**** Extracted data ****

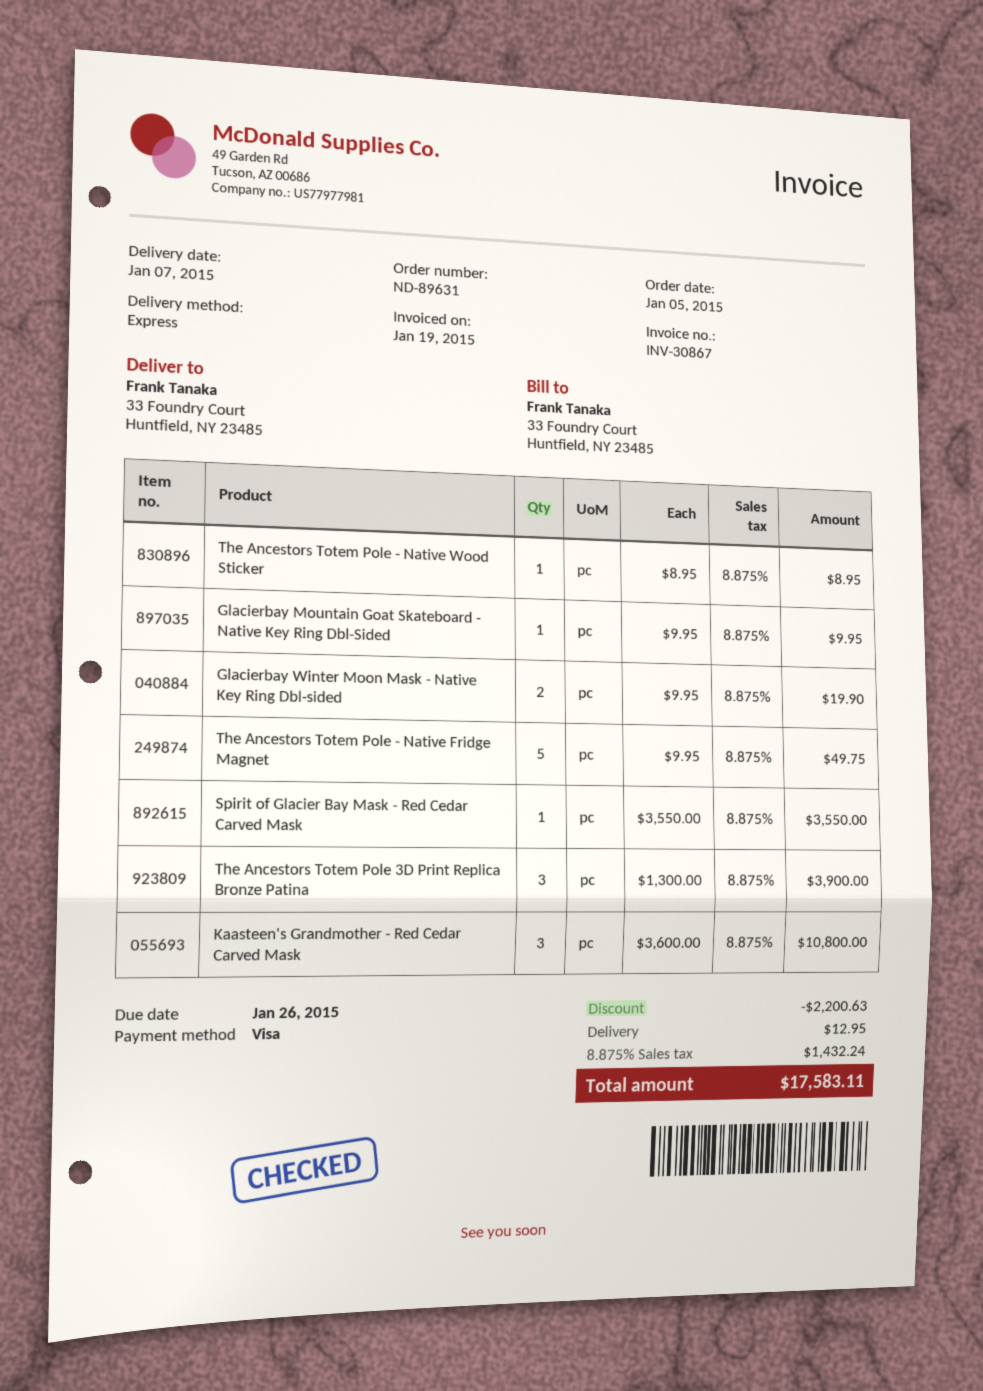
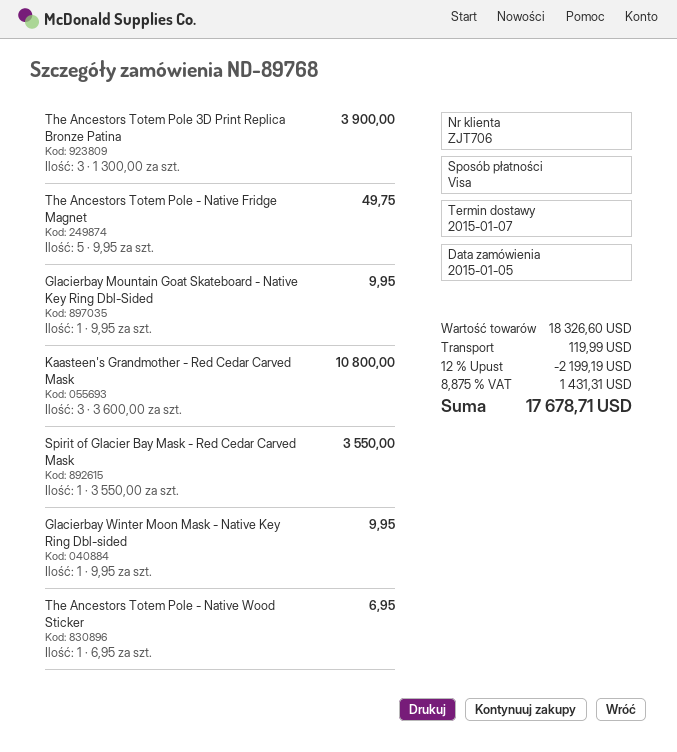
order number: ND-89631 -> ND-89768
The Ancestors Totem Pole - Native Wood Sticker: 1 x 8.95 = 8.95 -> 1 x 6.95 = 6.95
Glacierbay Winter Moon Mask - Native Key Ring Dbl-sided: 2 x 9.95 = 19.90 -> 1 x 9.95 = 9.95
discount: 2200.63 -> 2199.19
shipping: 12.95 -> 119.99
tax: 8.875% = 1432.24 -> 8.875% = 1431.31
total: 17583.11 -> 17678.71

****

## Aim of the task:
Please print all of the records above exactly, omitting each picture.

## Your response:
order number: ND-89631 -> ND-89768
The Ancestors Totem Pole - Native Wood Sticker: 1 x 8.95 = 8.95 -> 1 x 6.95 = 6.95
Glacierbay Winter Moon Mask - Native Key Ring Dbl-sided: 2 x 9.95 = 19.90 -> 1 x 9.95 = 9.95
discount: 2200.63 -> 2199.19
shipping: 12.95 -> 119.99
tax: 8.875% = 1432.24 -> 8.875% = 1431.31
total: 17583.11 -> 17678.71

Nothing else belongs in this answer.